In the listing that follows, find the line with "html: <div> <span>", then copy exactly from it through the line with "<svg> <path></path> <line></line>", leaving out every picture.

─── RECORD EXTRACTS ───

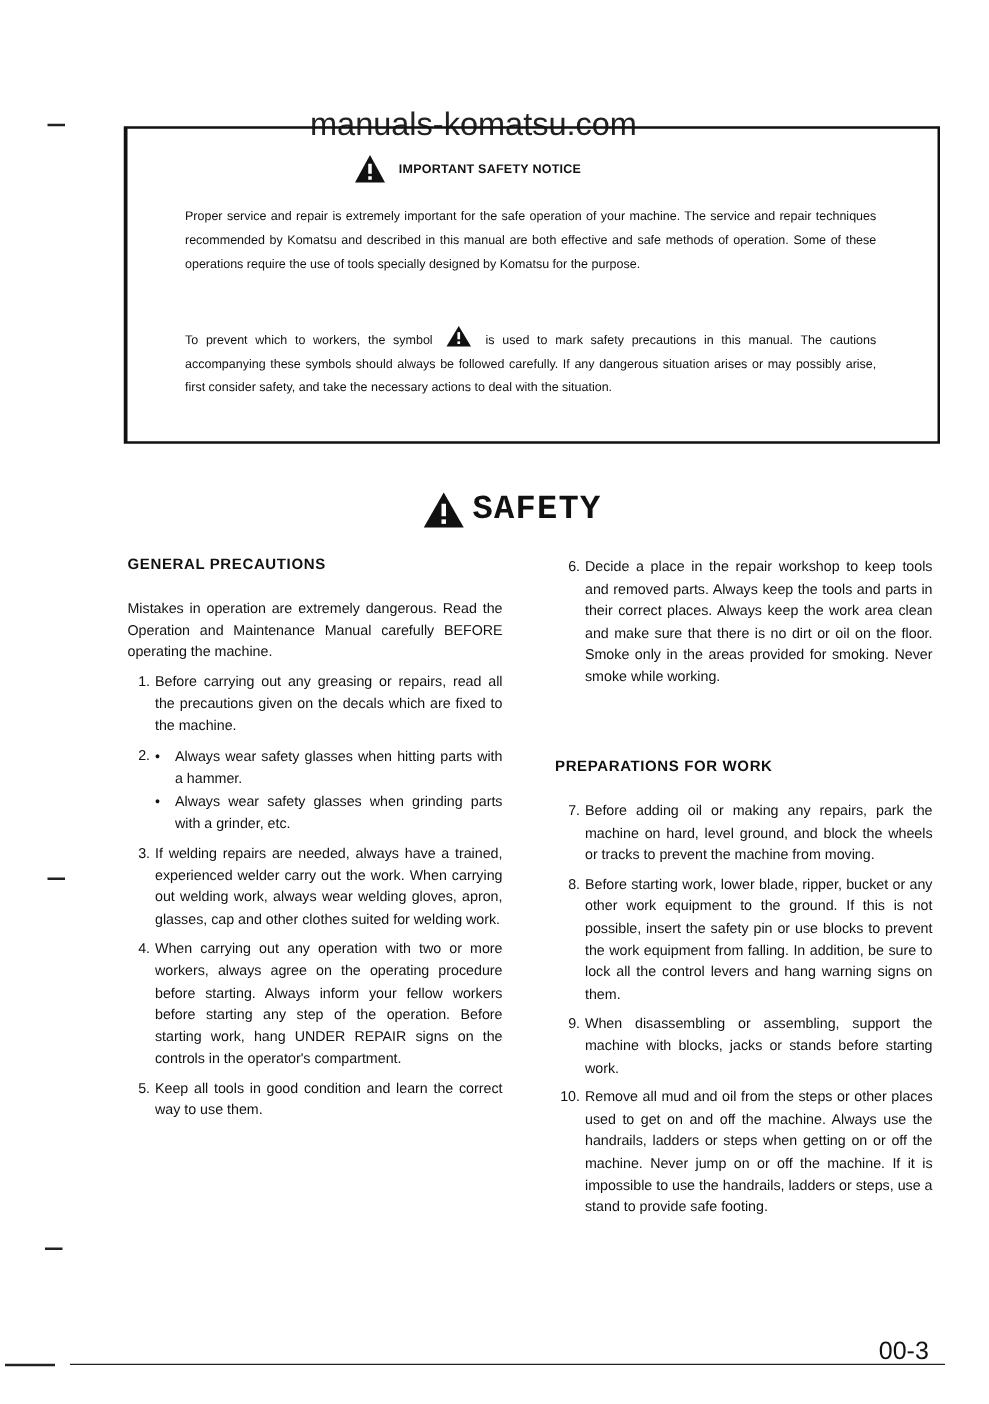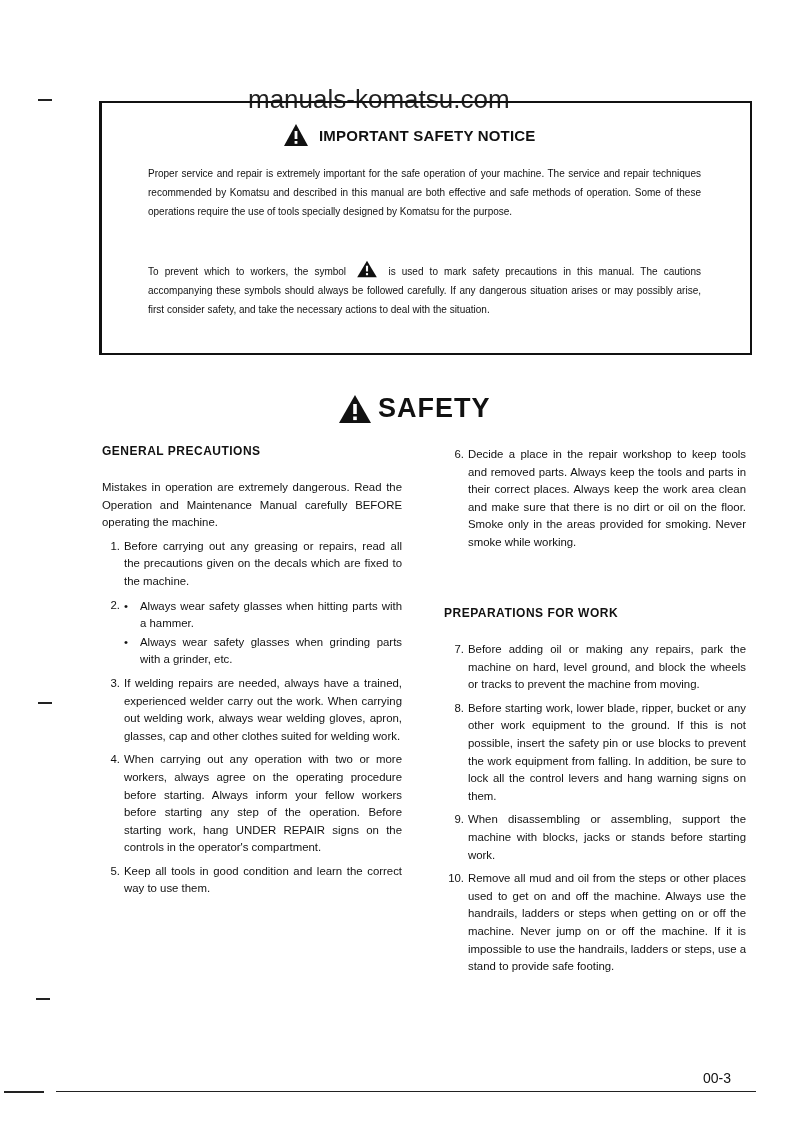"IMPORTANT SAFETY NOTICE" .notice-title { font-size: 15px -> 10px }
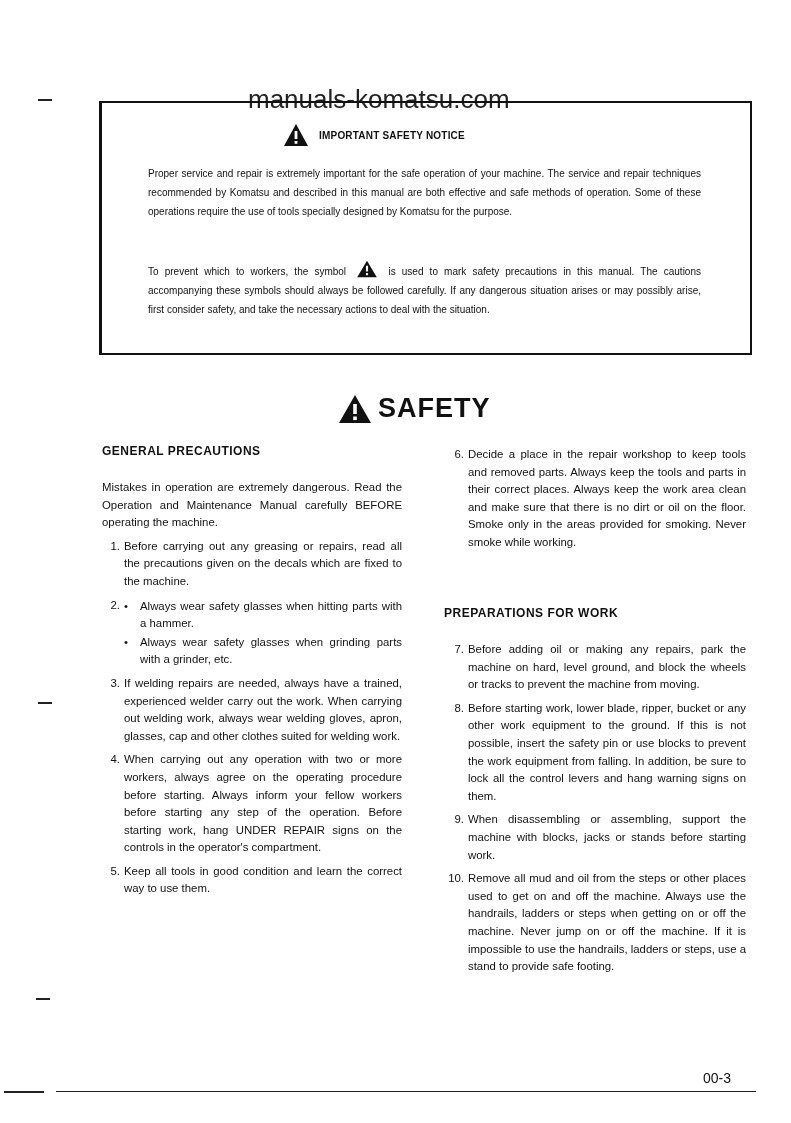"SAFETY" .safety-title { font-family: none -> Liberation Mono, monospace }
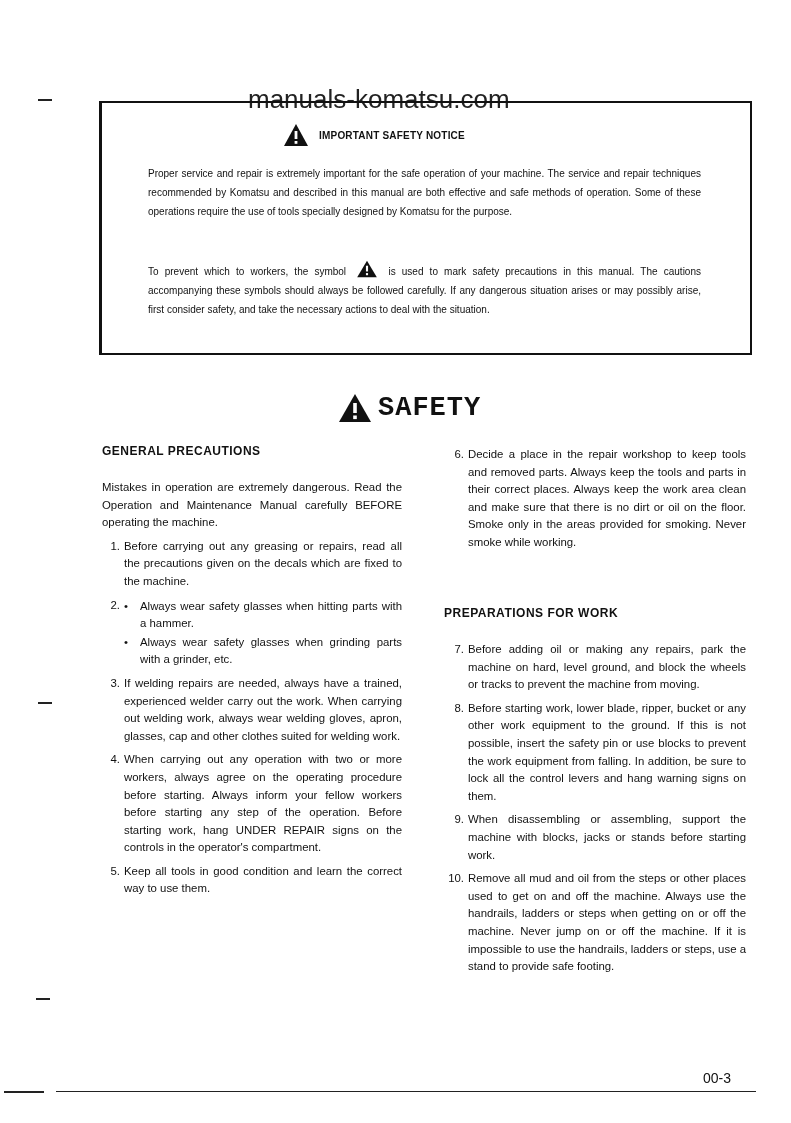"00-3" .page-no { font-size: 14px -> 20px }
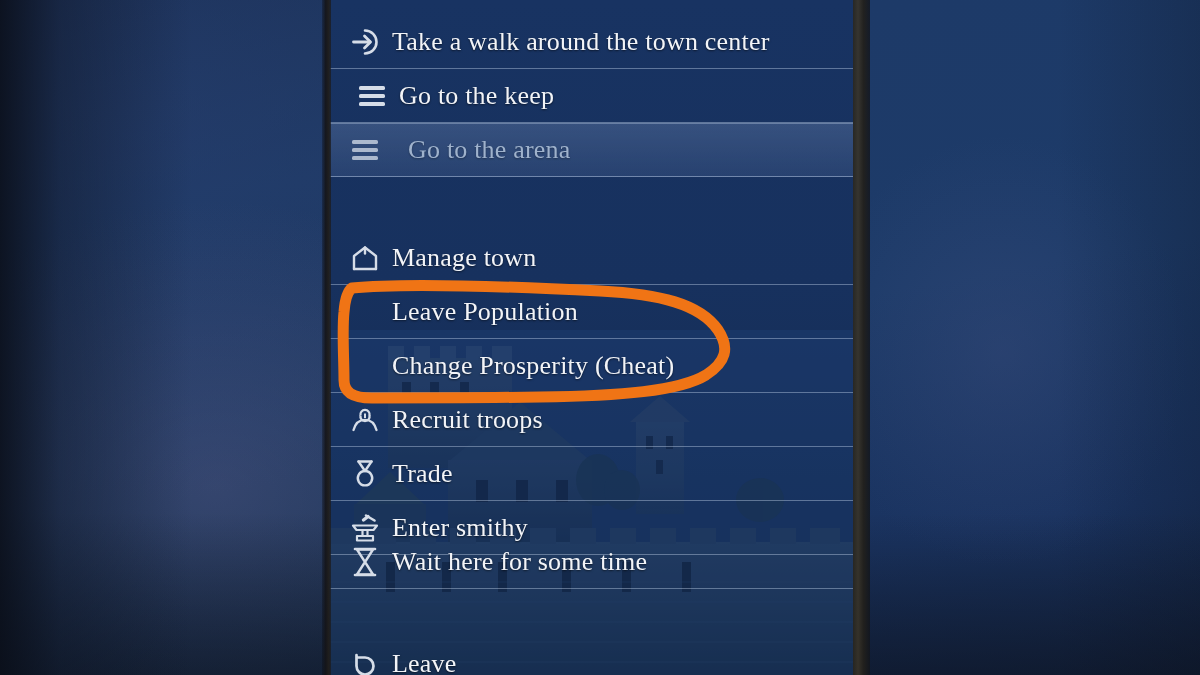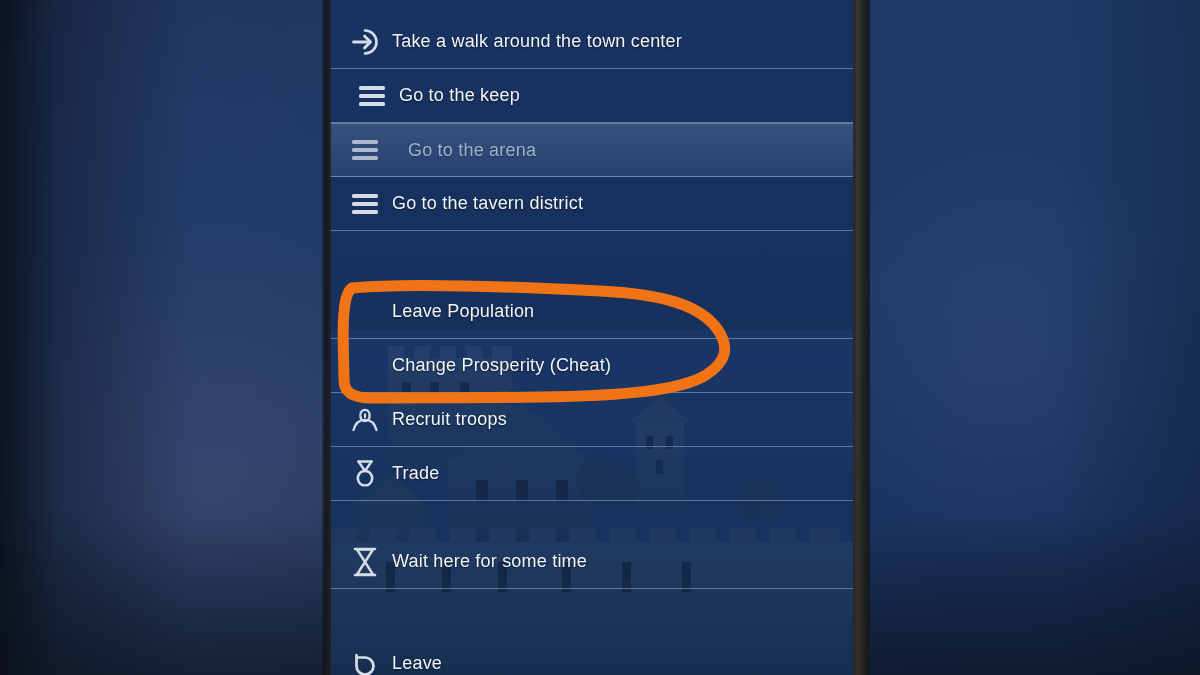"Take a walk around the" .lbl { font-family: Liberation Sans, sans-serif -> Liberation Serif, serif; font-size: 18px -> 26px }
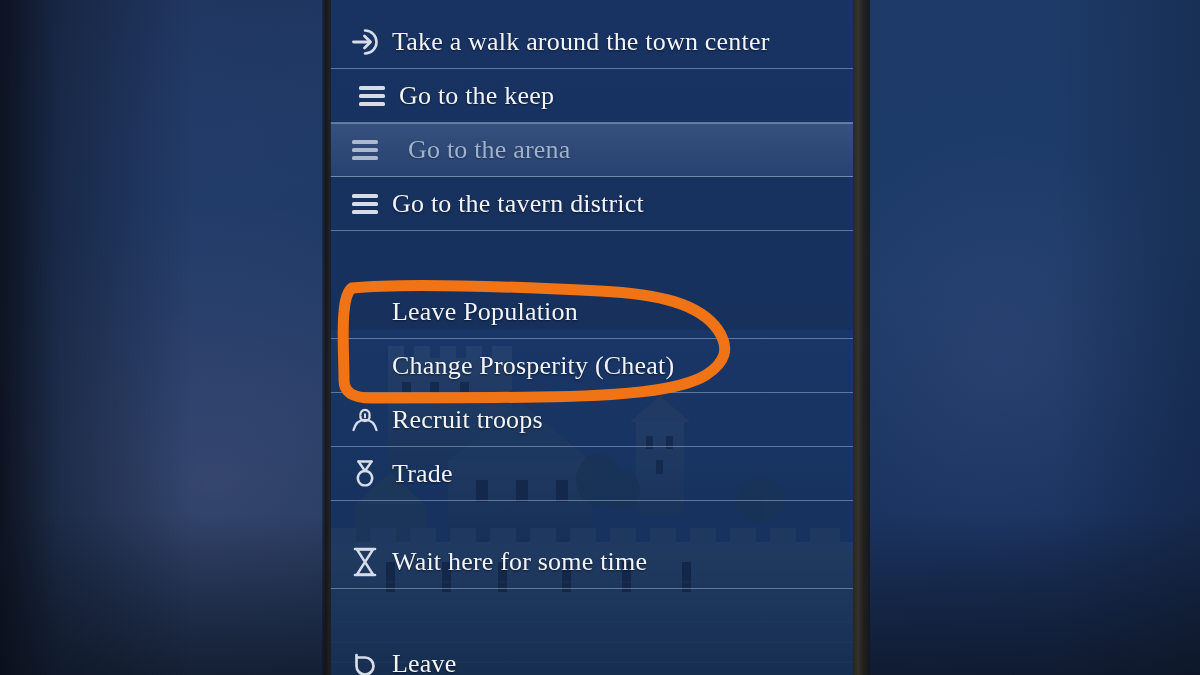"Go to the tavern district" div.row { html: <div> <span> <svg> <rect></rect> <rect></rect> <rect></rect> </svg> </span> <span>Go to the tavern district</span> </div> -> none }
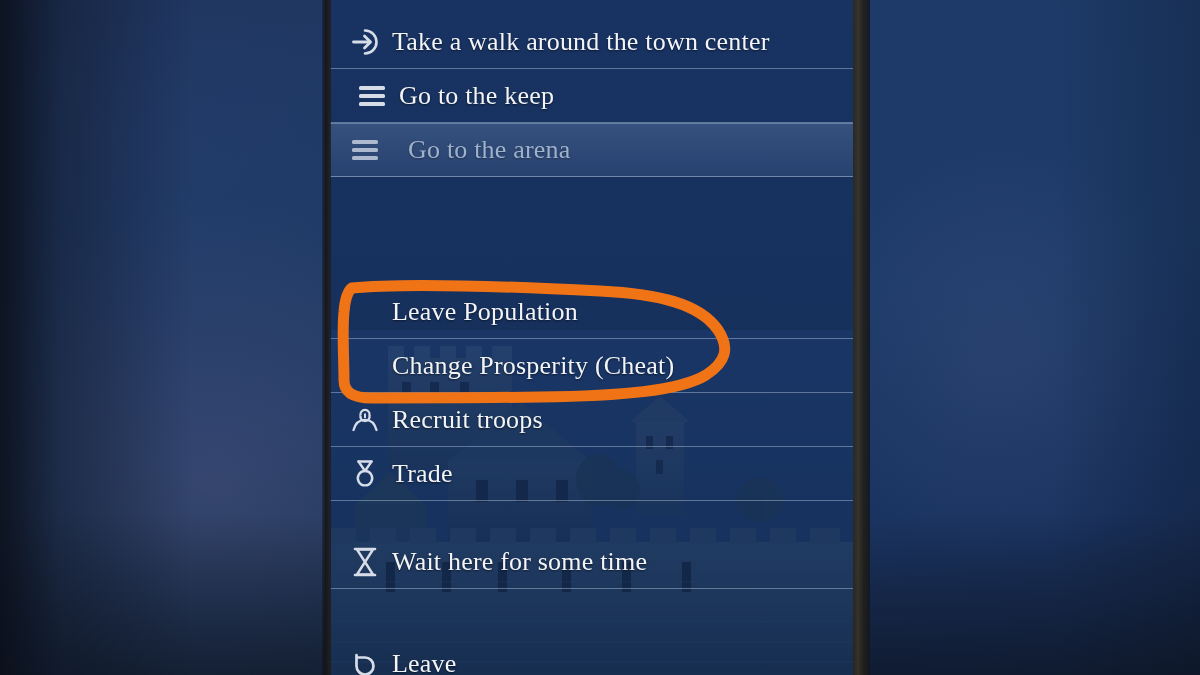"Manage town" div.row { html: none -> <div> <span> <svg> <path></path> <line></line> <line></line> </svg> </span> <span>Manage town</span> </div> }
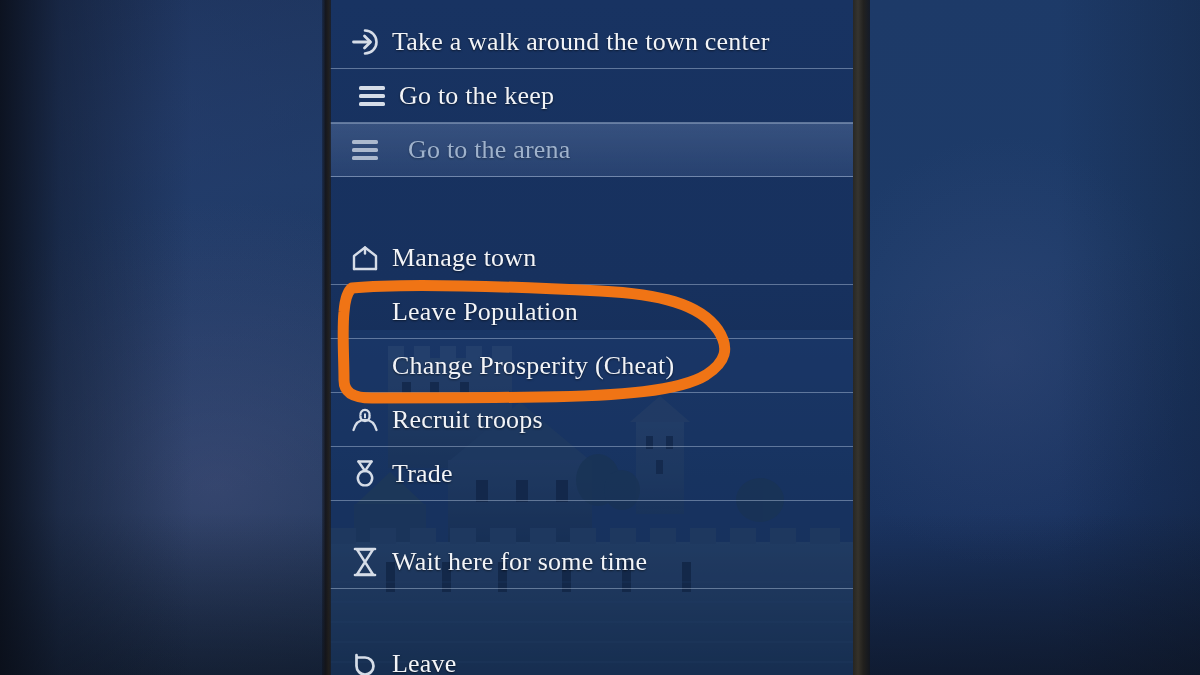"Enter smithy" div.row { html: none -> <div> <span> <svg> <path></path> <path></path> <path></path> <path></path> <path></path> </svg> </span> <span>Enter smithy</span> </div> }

───

== TASK ANSWER ==
"Go to the tavern district" div.row { html: <div> <span> <svg> <rect></rect> <rect></rect> <rect></rect> </svg> </span> <span>Go to the tavern district</span> </div> -> none }
"Manage town" div.row { html: none -> <div> <span> <svg> <path></path> <line></line> <line></line> </svg> </span> <span>Manage town</span> </div> }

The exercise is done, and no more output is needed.